Grayce B. Kerr Centennial Chair

B.A., 1983, Wesleyan University
Ph.D., 1991, Yale University
Postdoc, 1991-1996, Rutgers University

Phone: (405) 325-1529

Group Website     Curriculum Vita

Signal Transduction in Yeast

Branched multi-step His-Asp phosphorelay signaling pathways are central to the ability of fungal cells to respond to environmental stress. In yeast, S. cerevisiae, the histidine-containing phosphotransfer (HPt) protein YPD1 is required for phosphoryl group transfer from SLN1, a membrane-bound sensor histidine kinase (HK) to two response regulator (RR) proteins (SSK1 in the cytoplasm and SKN7 in the nucleus), which mediate osmotic and cell wall stress responses. In fungal pathogens, His-Asp phosphorelay signaling pathways are widely implicated in pathogenesis and, because they are unique to lower eukaryotes and plants, these pathways are excellent targets for antifungal drug development. 

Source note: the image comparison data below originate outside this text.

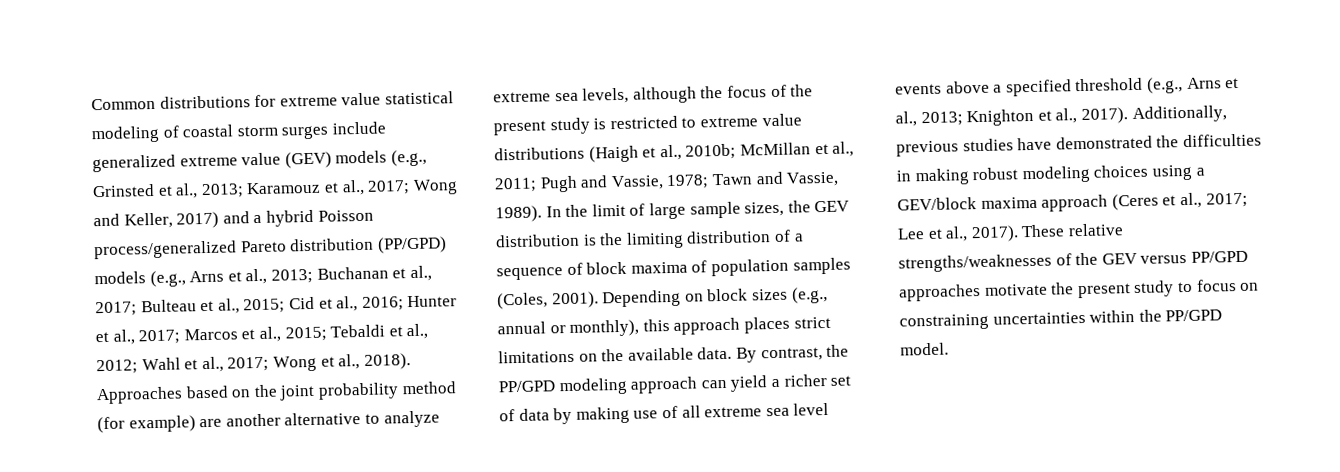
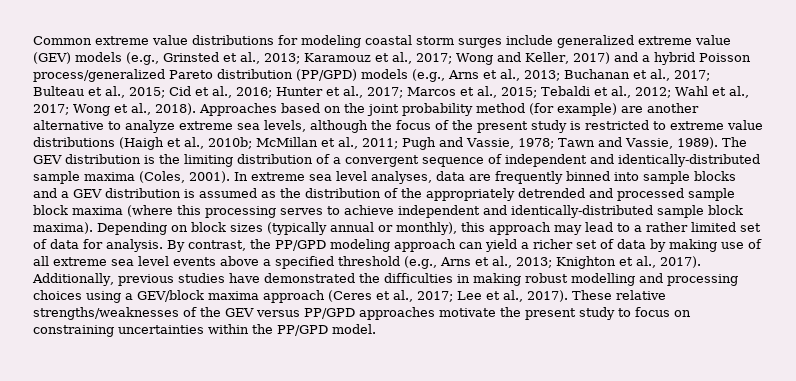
- Common distributions for extreme value statistical modeling of coastal storm surges include generalized extreme value (GEV) models (e.g., Grinsted et al., 2013;
+ Common extreme value distributions for modeling coastal storm surges include generalized extreme value (GEV) models (e.g., Grinsted et al., 2013;
- In the limit of large sample sizes, the GEV distribution is the limiting distribution of a sequence of block maxima of population samples (Coles, 2001).
+ The GEV distribution is the limiting distribution of a convergent sequence of independent and identically-distributed sample maxima (Coles, 2001). In extreme sea level analyses, data are frequently binned into sample blocks and a GEV distribution is assumed as the distribution of the appropriately detrended and processed sample block maxima (where this processing serves to achieve independent and identically-distributed sample block maxima).
- Depending on block sizes (e.g., annual or monthly), this approach places strict limitations on the available data.
+ Depending on block sizes (typically annual or monthly), this approach may lead to a rather limited set of data for analysis.
- Additionally, previous studies have demonstrated the difficulties in making robust modeling choices using a GEV/block maxima approach (Ceres et al., 2017; Lee et al., 2017).
+ Additionally, previous studies have demonstrated the difficulties in making robust modelling and processing choices using a GEV/block maxima approach (Ceres et al., 2017; Lee et al., 2017).

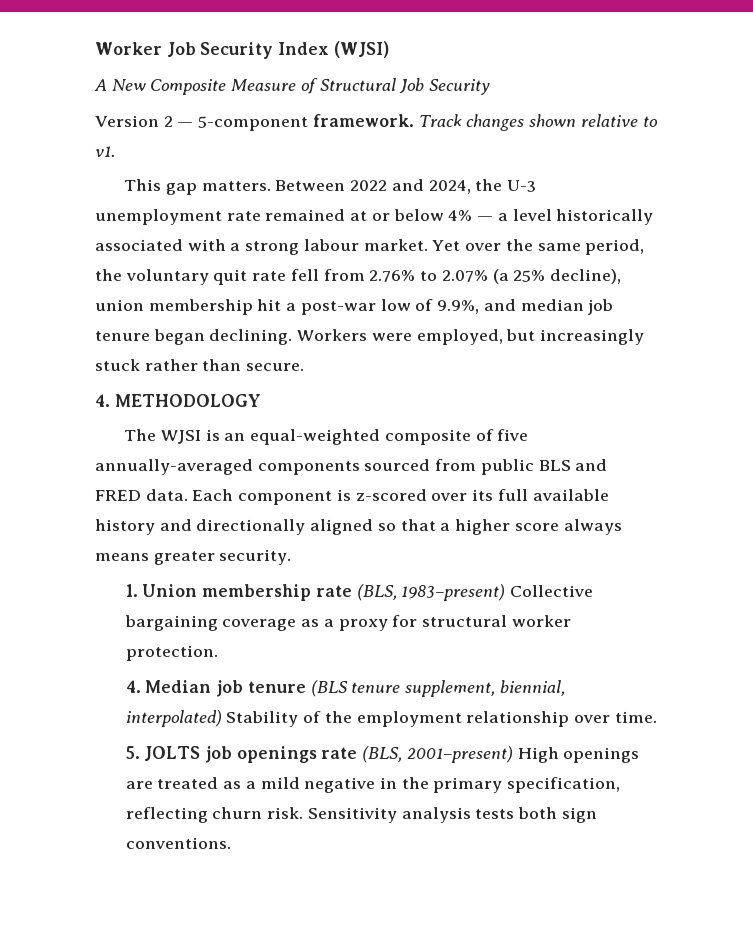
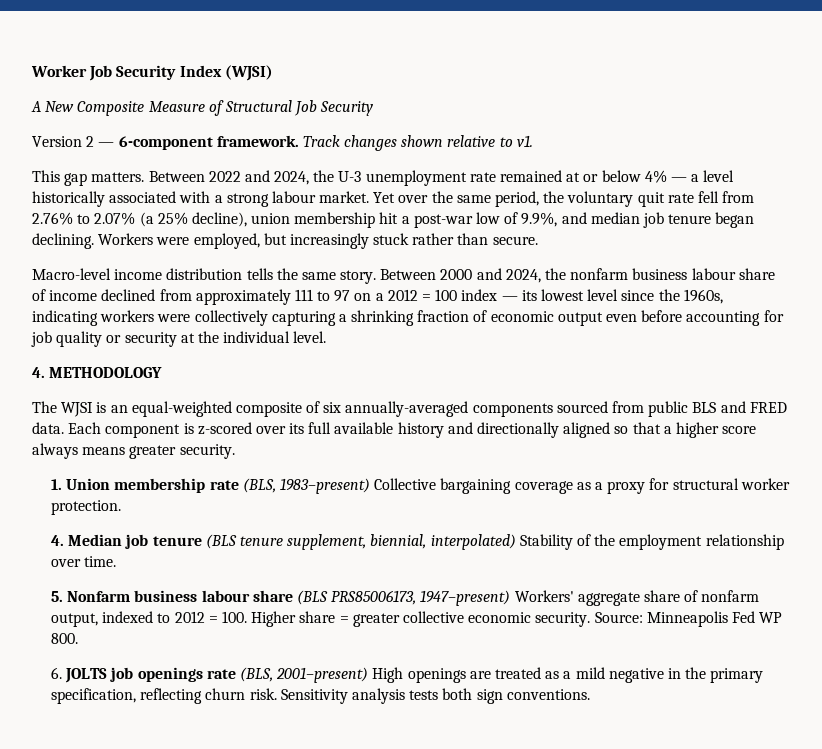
- Version 2 — 5-component framework.
+ Version 2 — 6-component framework.
+ Macro-level income distribution tells the same story. Between 2000 and 2024, the nonfarm business labour share of income declined from approximately 111 to 97 on a 2012 = 100 index — its lowest level since the 1960s, indicating workers were collectively capturing a shrinking fraction of economic output even before accounting for job quality or security at the individual level.
- The WJSI is an equal-weighted composite of five annually-averaged components sourced from public BLS and FRED data.
+ The WJSI is an equal-weighted composite of six annually-averaged components sourced from public BLS and FRED data.
- 5. JOLTS job openings rate (BLS, 2001–present) High openings are treated as a mild negative in the primary specification, reflecting churn risk.
+ 5. Nonfarm business labour share (BLS PRS85006173, 1947–present) Workers' aggregate share of nonfarm output, indexed to 2012 = 100. Higher share = greater collective economic security. Source: Minneapolis Fed WP 800.
+ 6. JOLTS job openings rate (BLS, 2001–present) High openings are treated as a mild negative in the primary specification, reflecting churn risk.

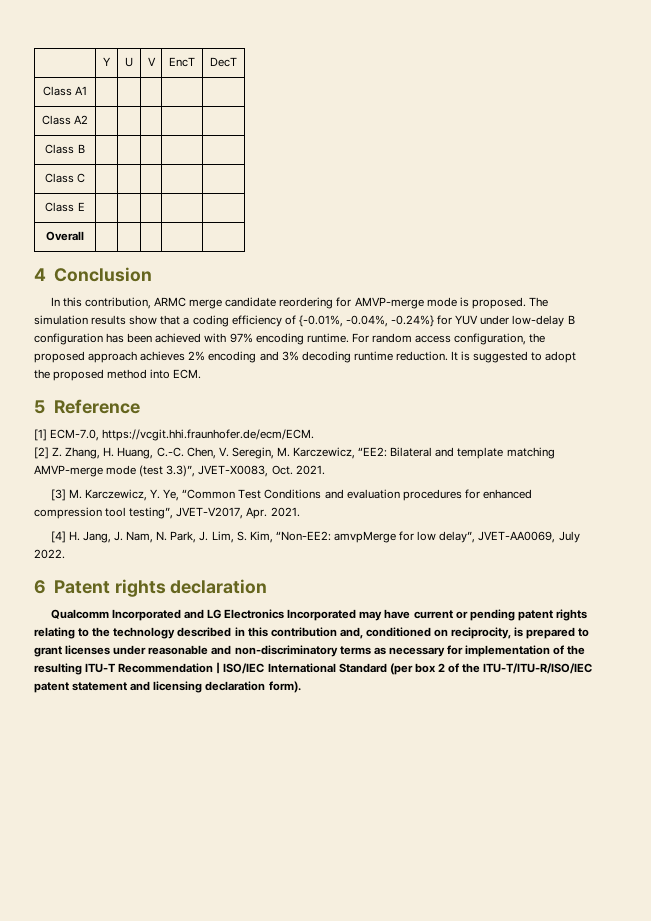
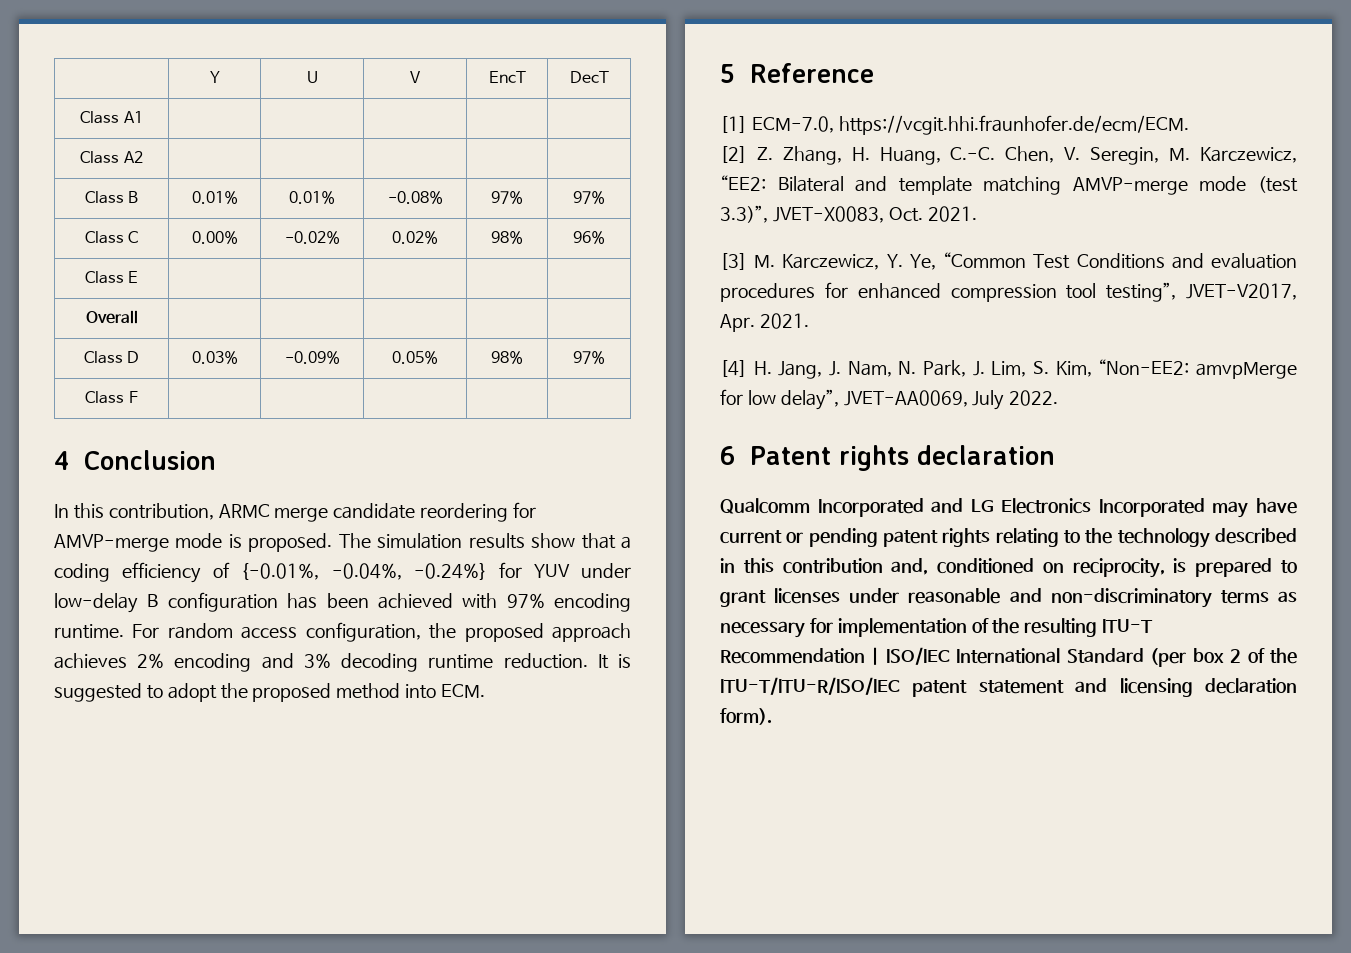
- Class B | | | | |
- Class C | | | | |
+ Class B | 0.01% | 0.01% | -0.08% | 97% | 97%
+ Class C | 0.00% | -0.02% | 0.02% | 98% | 96%
  Class E | | | | |
  Overall | | | | |
+ Class D | 0.03% | -0.09% | 0.05% | 98% | 97%
+ Class F | | | | |

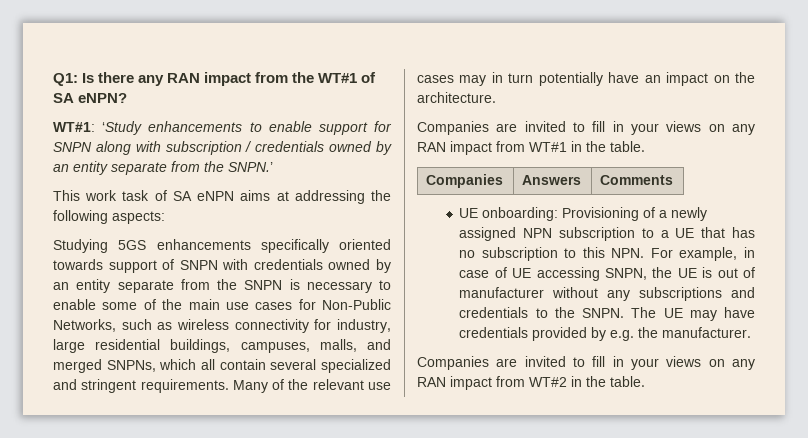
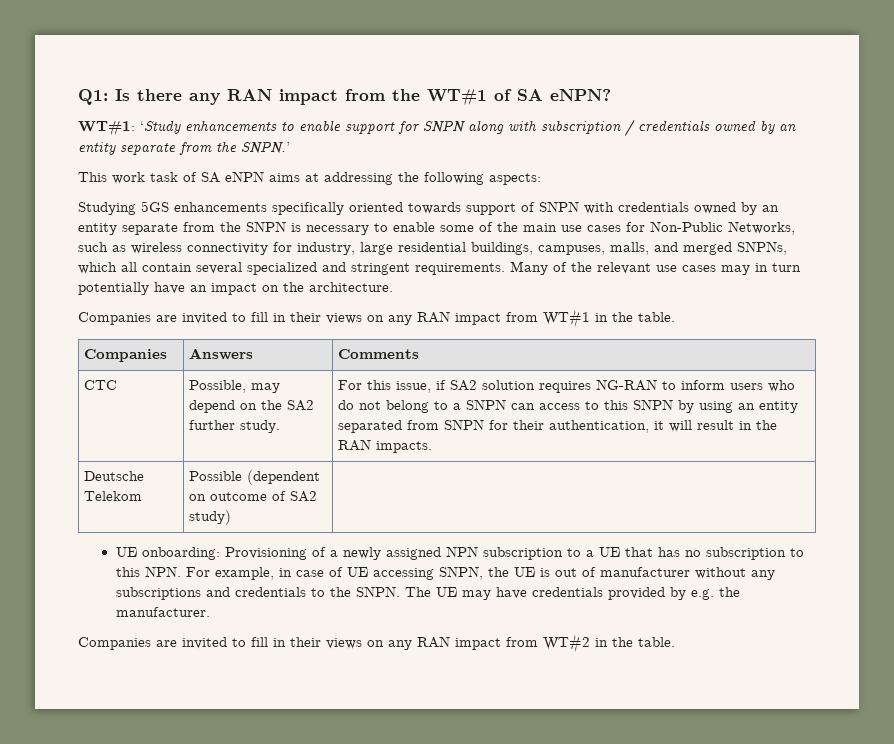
- Companies are invited to fill in your views on any RAN impact from WT#1 in the table.
+ Companies are invited to fill in their views on any RAN impact from WT#1 in the table.
+ CTC | Possible, may depend on the SA2 further study. | For this issue, if SA2 solution requires NG-RAN to inform users who do not belong to a SNPN can access to this SNPN by using an entity separated from SNPN for their authentication, it will result in the RAN impacts.
+ Deutsche Telekom | Possible (dependent on outcome of SA2 study) |
- Companies are invited to fill in your views on any RAN impact from WT#2 in the table.
+ Companies are invited to fill in their views on any RAN impact from WT#2 in the table.

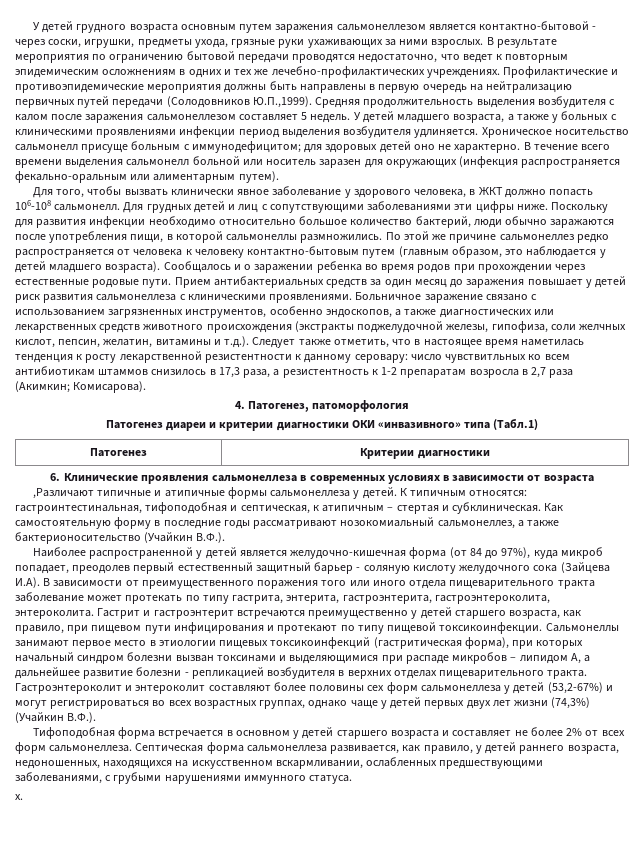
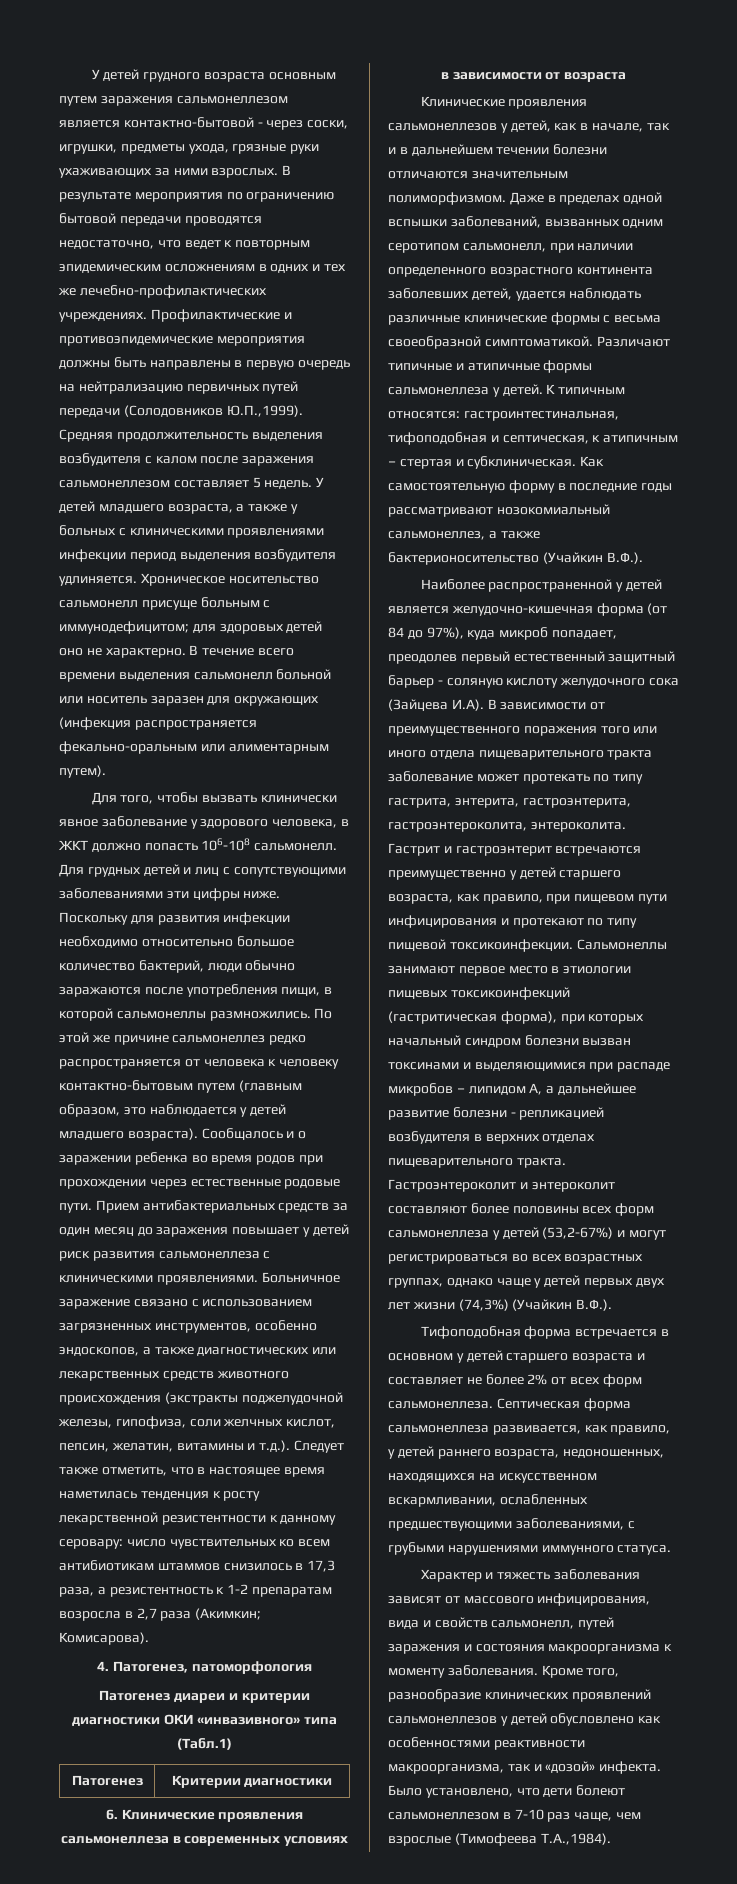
- число чувствитльных ко всем антибиотикам штаммов снизилось в 17,3 раза, а резистентность к 1-2 препаратам возросла в 2,7 раза (Акимкин;
+ число чувствительных ко всем антибиотикам штаммов снизилось в 17,3 раза, а резистентность к 1-2 препаратам возросла в 2,7 раза (Акимкин;
- ,Различают типичные и атипичные формы сальмонеллеза у детей.
+ Клинические проявления сальмонеллезов у детей, как в начале, так и в дальнейшем течении болезни отличаются значительным полиморфизмом. Даже в пределах одной вспышки заболеваний, вызванных одним серотипом сальмонелл, при наличии определенного возрастного континента заболевших детей, удается наблюдать различные клинические формы с весьма своеобразной симптоматикой. Различают типичные и атипичные формы сальмонеллеза у детей.
- Гастроэнтероколит и энтероколит составляют более половины сех форм сальмонеллеза у детей (53,2-67%) и могут регистрироваться во всех возрастных группах, однако чаще у детей первых двух лет жизни (74,3%) (Учайкин В.Ф.).
+ Гастроэнтероколит и энтероколит составляют более половины всех форм сальмонеллеза у детей (53,2-67%) и могут регистрироваться во всех возрастных группах, однако чаще у детей первых двух лет жизни (74,3%) (Учайкин В.Ф.).
- х.
+ Характер и тяжесть заболевания зависят от массового инфицирования, вида и свойств сальмонелл, путей заражения и состояния макроорганизма к моменту заболевания. Кроме того, разнообразие клинических проявлений сальмонеллезов у детей обусловлено как особенностями реактивности макроорганизма, так и «дозой» инфекта. Было установлено, что дети болеют сальмонеллезом в 7-10 раз чаще, чем взрослые (Тимофеева Т.А.,1984).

Molecular surface representation of the phosphorelay protein YPD1
Molecular surface representation of the phosphorelay protein YPD1
Superposition of active site area of YPD1 wide-type (cyan) and G68Q mutant (magenta

The West group is interested in elucidating the role of phosphorylation and dephosphorylation in regulating protein function within the yeast His-Asp phosphorelay signaling pathway. The relative simplicity of the yeast system (one HK, one HPt and two RRs) together with our recent X-ray crystallographic studies of the YPD1 HPt protein in complex with the SLN1 receiver domain, provides an excellent foundation for the investigation of molecular interactions within this phosphorelay signaling system. Our long term objectives are to achieve a detailed understanding of the structural, biochemical and functional implications of YPD1 interactions with the three homologous response regulator domains associated with SLN1, SSK1 and SKN7.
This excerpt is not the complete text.